=== EXERCISE INSTRUCTIONS ===
Scan the material and copy every line in which "Odumegwu" appears.

=== RECORDS SHOWN ===
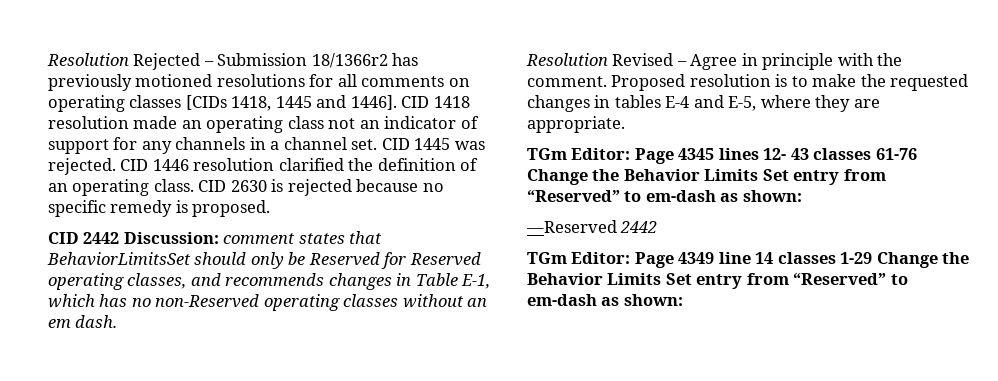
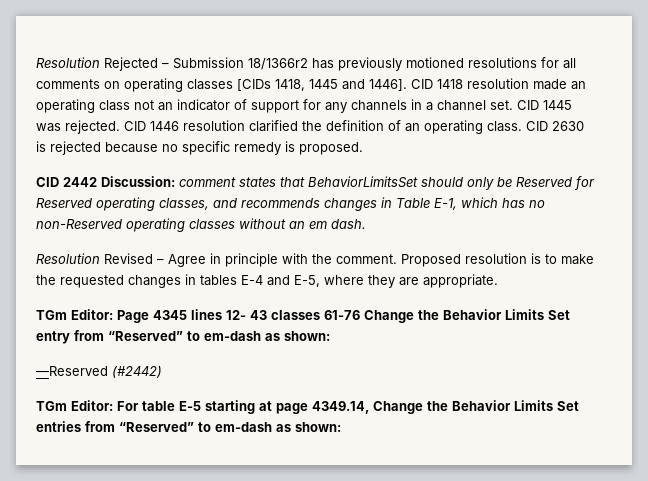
- —Reserved 2442
- TGm Editor: Page 4349 line 14 classes 1-29 Change the Behavior Limits Set entry from “Reserved” to em-dash as shown:
+ —Reserved (#2442)
+ TGm Editor: For table E-5 starting at page 4349.14, Change the Behavior Limits Set entries from “Reserved” to em-dash as shown:

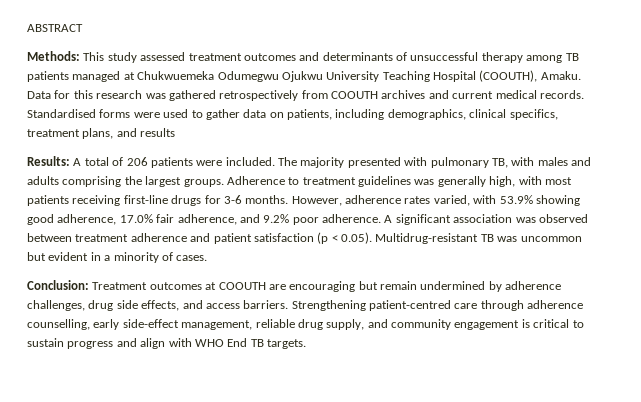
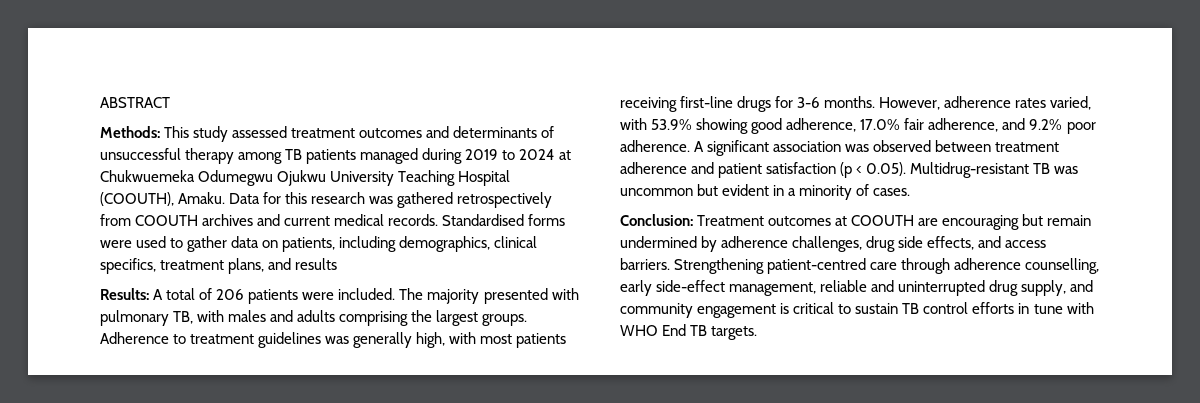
- Methods: This study assessed treatment outcomes and determinants of unsuccessful therapy among TB patients managed at Chukwuemeka Odumegwu Ojukwu University Teaching Hospital (COOUTH), Amaku.
+ Methods: This study assessed treatment outcomes and determinants of unsuccessful therapy among TB patients managed during 2019 to 2024 at Chukwuemeka Odumegwu Ojukwu University Teaching Hospital (COOUTH), Amaku.
- Strengthening patient-centred care through adherence counselling, early side-effect management, reliable drug supply, and community engagement is critical to sustain progress and align with WHO End TB targets.
+ Strengthening patient-centred care through adherence counselling, early side-effect management, reliable and uninterrupted drug supply, and community engagement is critical to sustain TB control efforts in tune with WHO End TB targets.

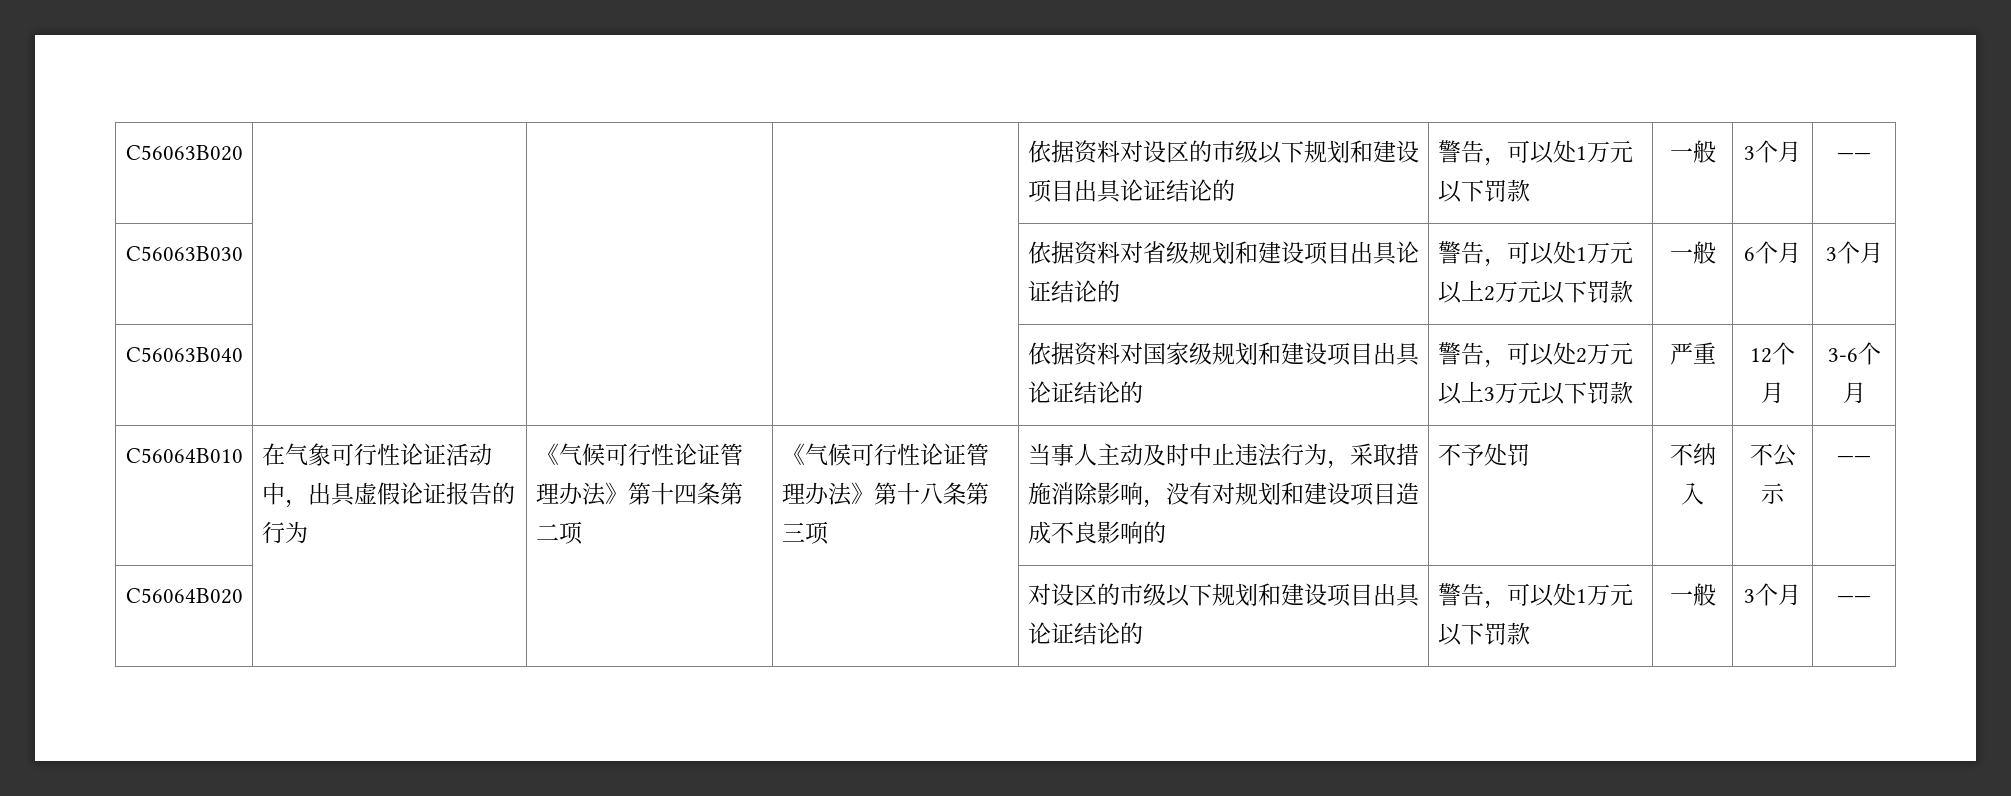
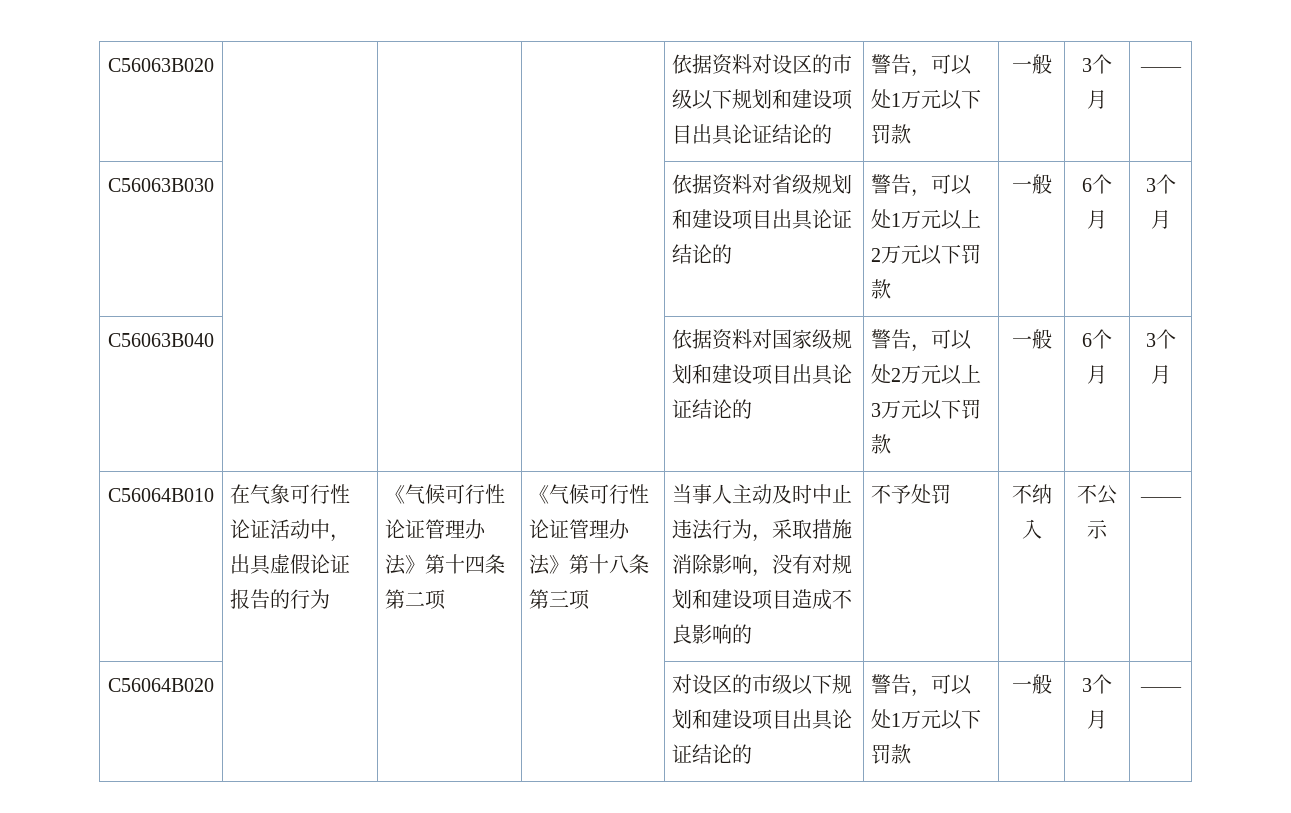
- C56063B040 | | | | 依据资料对国家级规划和建设项目出具论证结论的 | 警告，可以处2万元以上3万元以下罚款 | 严重 | 12个月 | 3-6个月
+ C56063B040 | | | | 依据资料对国家级规划和建设项目出具论证结论的 | 警告，可以处2万元以上3万元以下罚款 | 一般 | 6个月 | 3个月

=== ANSWER TO THIS EXERCISE ===
- Methods: This study assessed treatment outcomes and determinants of unsuccessful therapy among TB patients managed at Chukwuemeka Odumegwu Ojukwu University Teaching Hospital (COOUTH), Amaku.
+ Methods: This study assessed treatment outcomes and determinants of unsuccessful therapy among TB patients managed during 2019 to 2024 at Chukwuemeka Odumegwu Ojukwu University Teaching Hospital (COOUTH), Amaku.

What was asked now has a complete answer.